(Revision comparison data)
....
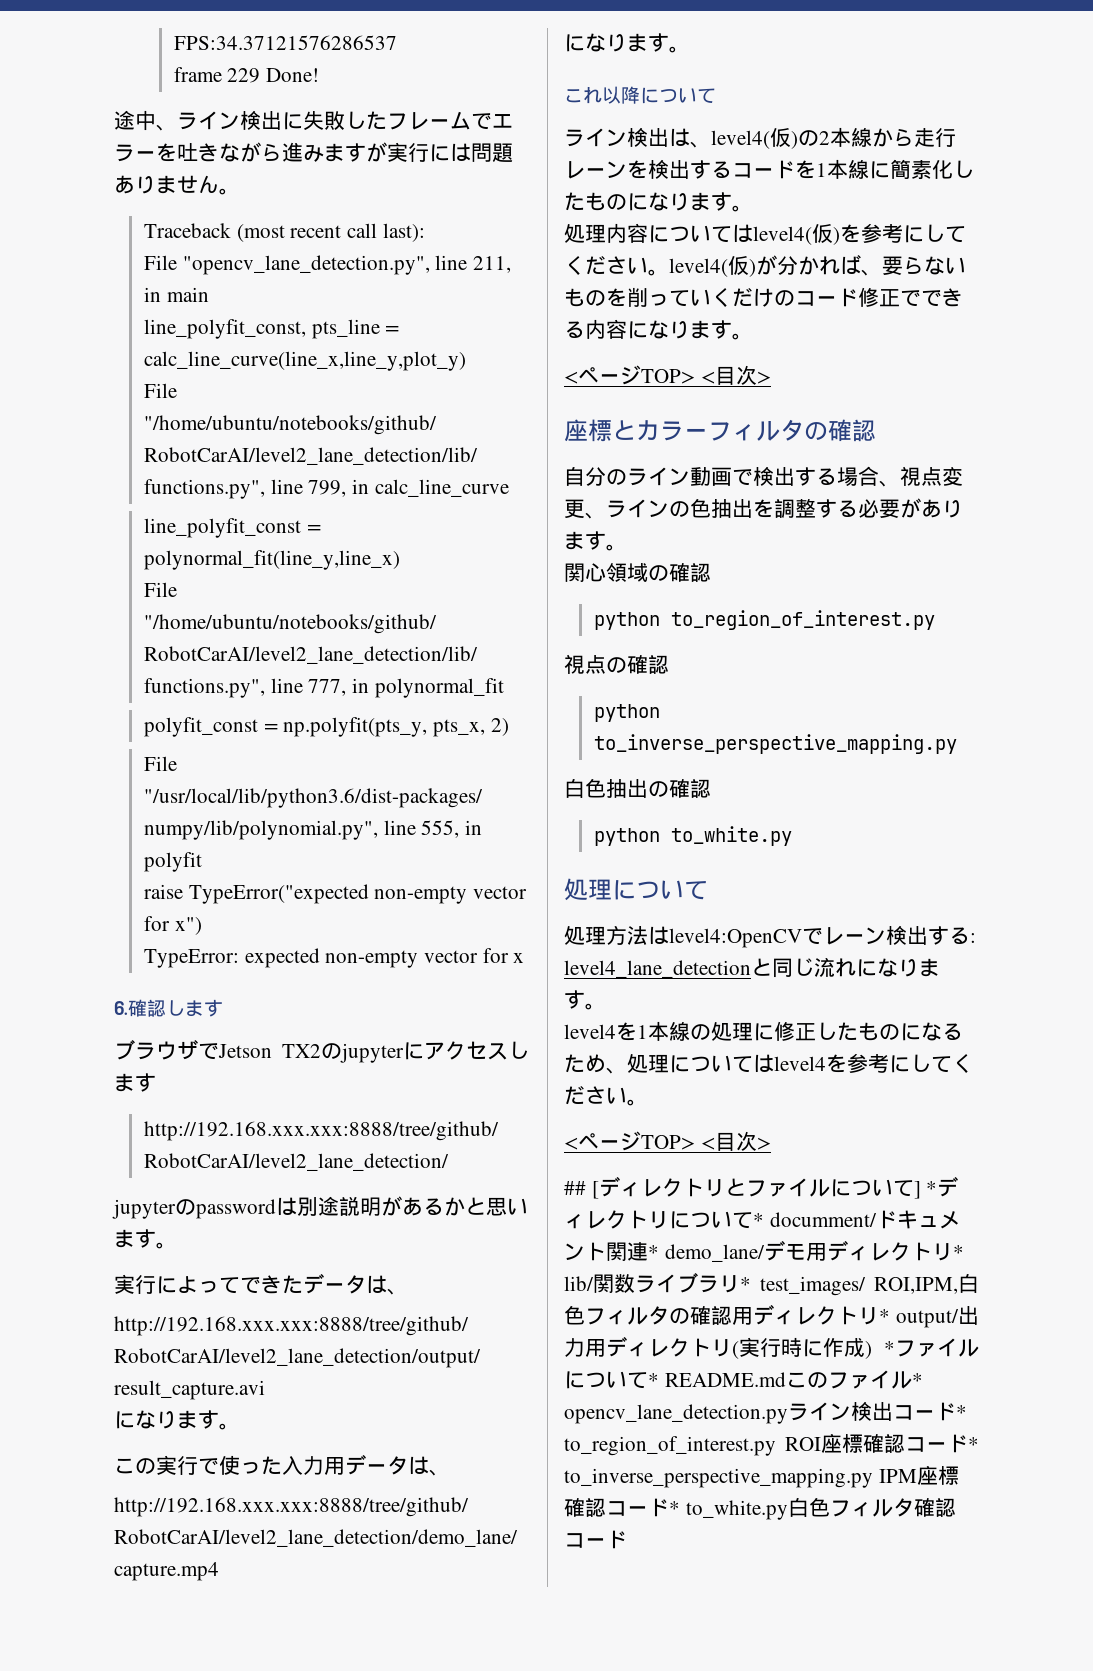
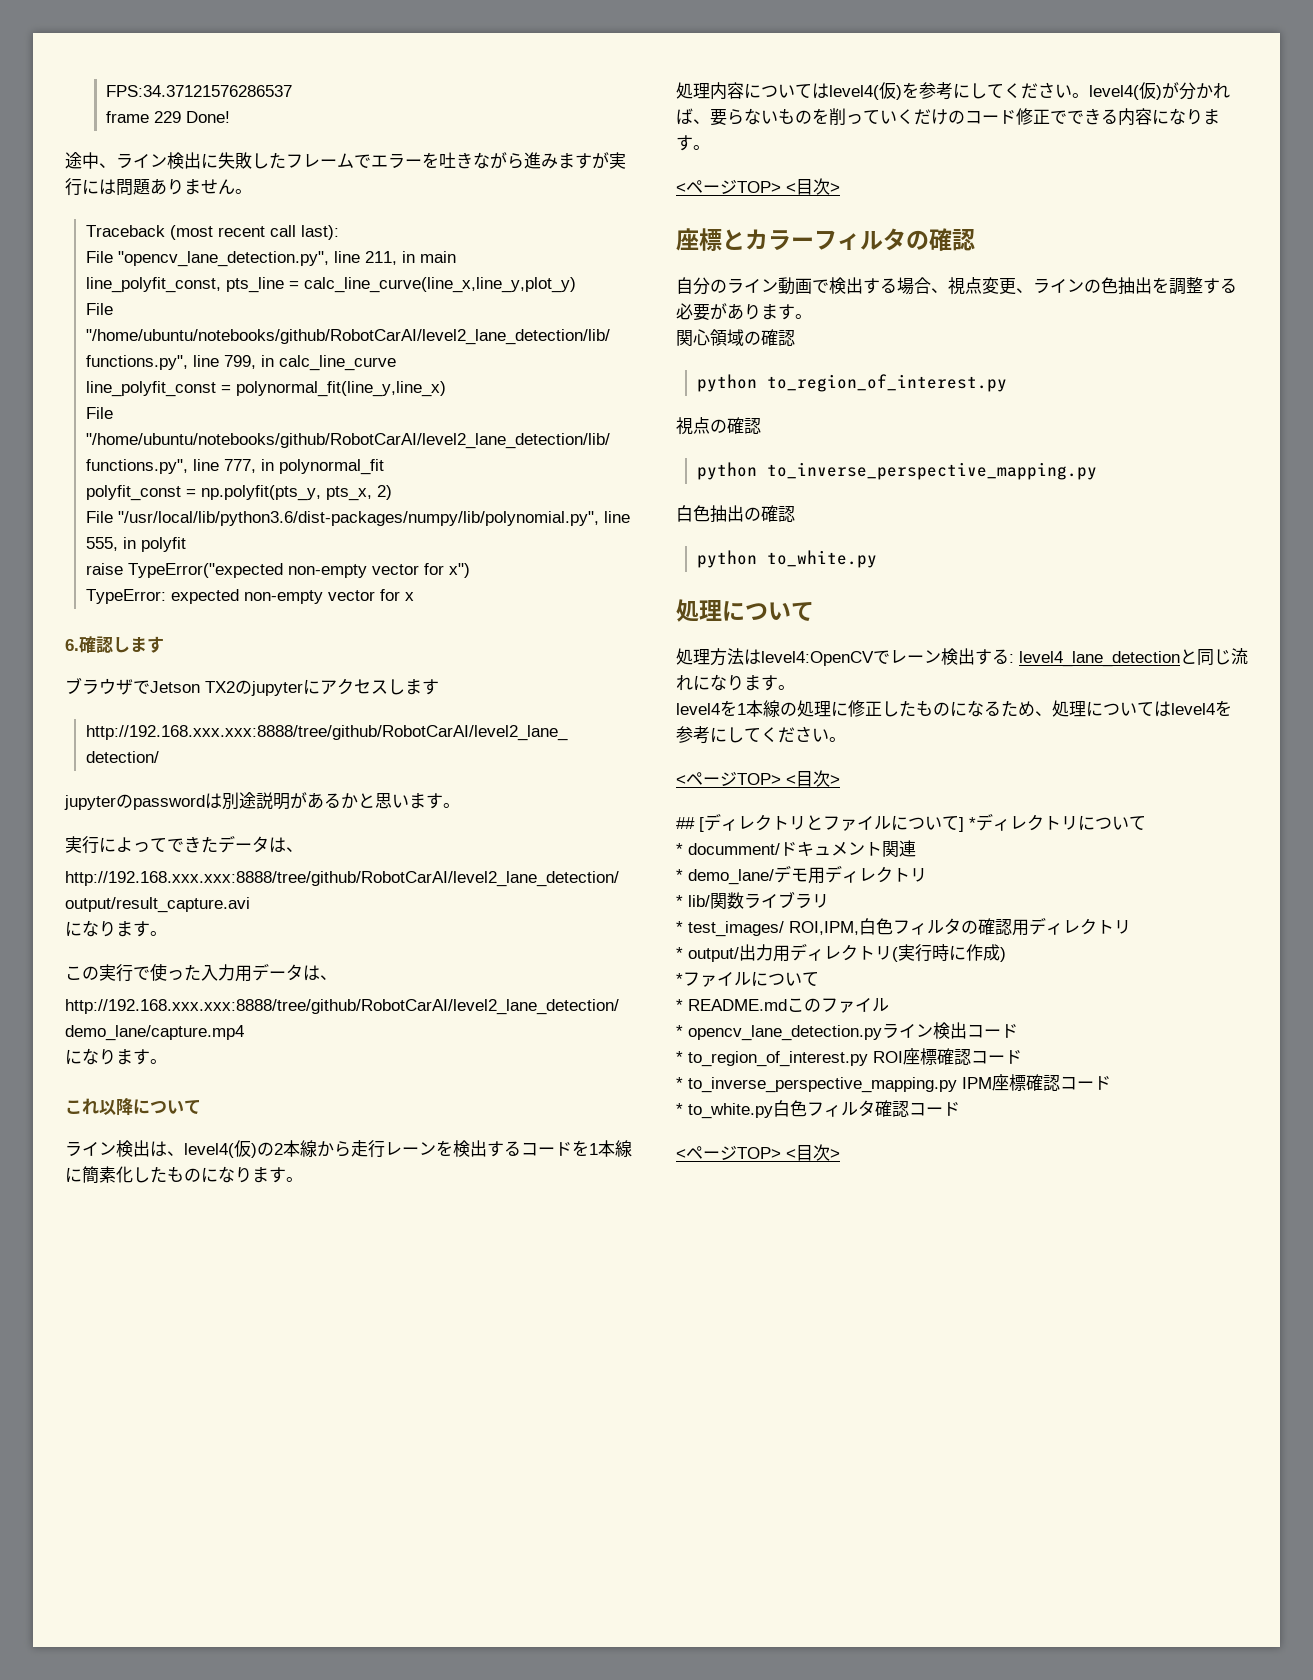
(753, 1220) none -> (1146, 823) //
(648, 1251) none -> (916, 848) //
(953, 1252) none -> (927, 875) //
(740, 1284) none -> (829, 901) //
(879, 1316) none -> (1131, 927) //
(872, 1350) none -> (1006, 954) //
(648, 1380) none -> (819, 979) //
(912, 1380) none -> (889, 1005) //
(956, 1411) none -> (1018, 1031) //
(968, 1443) none -> (1022, 1057) //
(669, 1507) none -> (1111, 1083) //
(627, 1539) none -> [676,1144,840,1161] // <ページTOP> <目次>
....
Your goal: Copy the lines above exactly, beginning at the line containing "(740, 1284) none -> (829, 901) //" and stopping at the last line.

Response to the exercise:
(740, 1284) none -> (829, 901) //
(879, 1316) none -> (1131, 927) //
(872, 1350) none -> (1006, 954) //
(648, 1380) none -> (819, 979) //
(912, 1380) none -> (889, 1005) //
(956, 1411) none -> (1018, 1031) //
(968, 1443) none -> (1022, 1057) //
(669, 1507) none -> (1111, 1083) //
(627, 1539) none -> [676,1144,840,1161] // <ページTOP> <目次>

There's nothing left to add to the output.